Jaebum and I drove to the clinic. On the way there I half expected to have a stomach flu, boy was I wrong.
"I'm what?!" I yelled completely bewildered. "Miss, your pregnant. Just 3 weeks, the nausea, fatigue and other symptoms should wear off soon. I'd advise you on your prenatal care but your an obgyn and pediatrician, so I'm sure you know what to do." Said the doctor. I sat there, staring at the floor with my mind going nuts. Jaebum thanked the woman and she left.
Jaebum and I were driving home. I was sitting silently, looking out the window. Am I ready for a child? I just got married, will Jaebum want to keep the child? Will I be a good mother? These and so many more questions ran through my head.
Once we were inside I sat on the couch and stared at the tv. Jaebum had just come back from telling HyeMi and Jackson the news. Jaebum silently sat next to me and pulled me into his lap. "What if I'm not good enough as a mother?"I whispered, barely audible, not once looking at Jaebum . Jaebum sat quietly. "Please say something." I whispered again. Jaebum sighed, "I know you'll be a great mother. I know it's a little sudden... a lot actually but it's happened and all we can do is prepare." Jaebum then kissed my shoulder repeatedly. "I know you're worried about not being in his or her life enough because of Got7 but don't quit because of the baby, we'll work something out ok?" I said calmly. I then turned and straddled him. I held his face and made him look me in the eyes, "We can do this, ok?" Although I was speaking to JB, I'm pretty sure I was more reassuring myself than him. Jaebum stared in my eyes for awhile then replied, "ok." I kissed Jaebum and put on a movie. Jaebum and I silently watched movies and cuddled on the couch.
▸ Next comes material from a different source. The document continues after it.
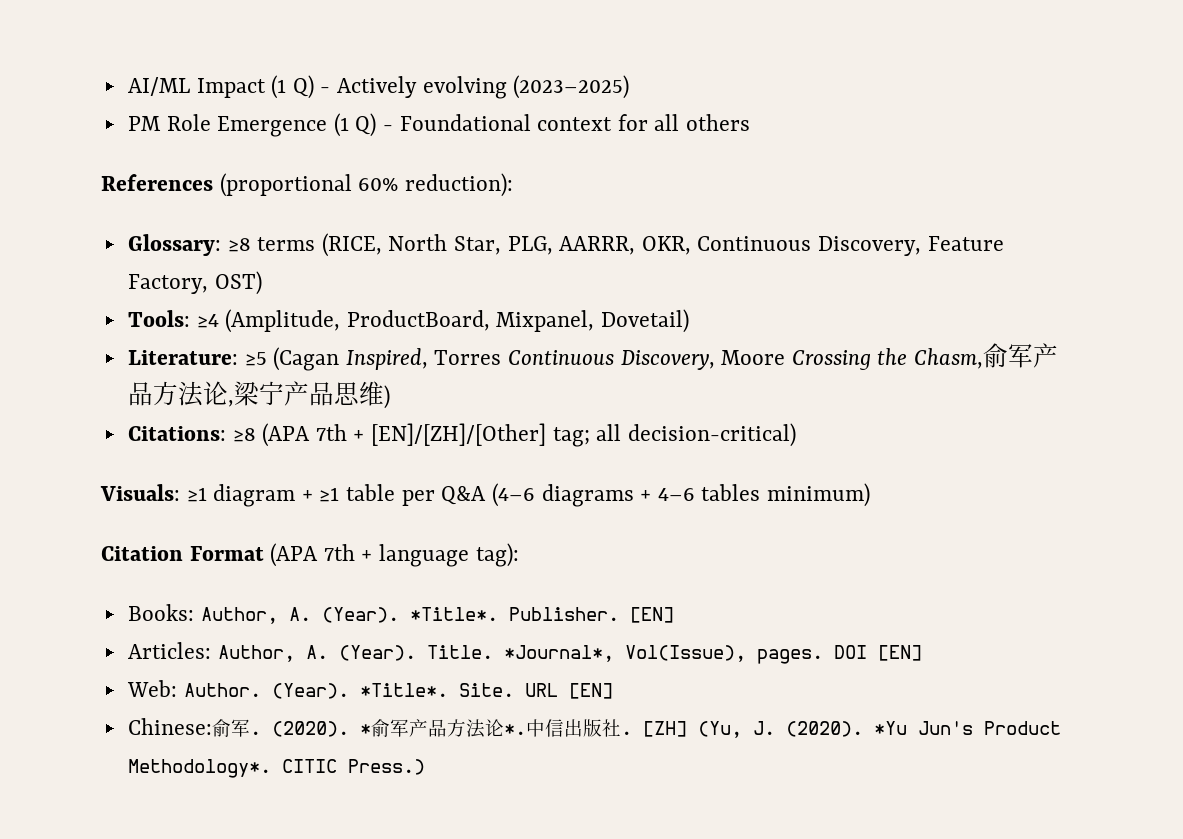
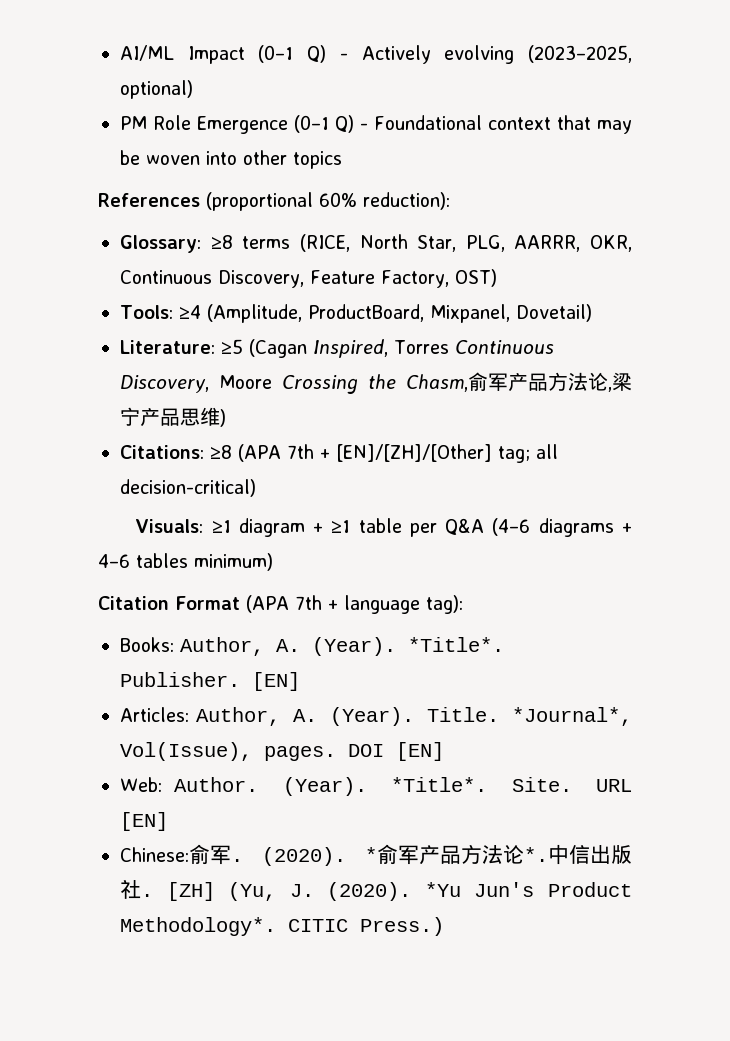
- AI/ML Impact (1 Q) - Actively evolving (2023–2025)
+ AI/ML Impact (0–1 Q) - Actively evolving (2023–2025, optional)
- PM Role Emergence (1 Q) - Foundational context for all others
+ PM Role Emergence (0–1 Q) - Foundational context that may be woven into other topics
I went to work until I was 6 months and could absolutely no longer work. Jaebum had been preparing the nursery that we made out of the guest room. We were hoping for a boy. We told the doctor not to tell us so it'd be as surprise. HyeMi, her younger sisters, HyeMin and HyeSeung, and our close friend HaNeul, were all planning the baby shower. Because I'm so petite I had to just sit around the house like a beached whale, Then it happened.
Two days after the predicted date I went into labor. I had two healthy beautiful boys and a husband with a broken hand. HyeMi, HaNeul, HyeMin and HyeSeung all took turns holding the baby. Jaebum and the rest of Got7 left early to adjust the nursery for two and the girls stayed with me at the hospital.
I finally got to go home, I was absolutely exhausted and went to take a nap. When I woke up, I saw Jaebum in the nursery asleep with both boys in each arm, asleep as well. "My boys", I thought to myself. I took a quick picture and put both our sons, Jason and Justin, in their separate cribs. I turned on the baby monitor and played their nap time playlist on my iPod hooked up to my small speakers. I then went over and lightly shook Jaebum . "JB, babe, wake up." I whispered. Jaebum woke up and saw the boys asleep. We went to our bedroom and cuddled in bed. Jaebum had fallen back asleep with his arms around me and I layed my head on his chest. I eventually drifted off to sleep with the thoughts of our future from here on out. It was wonderful.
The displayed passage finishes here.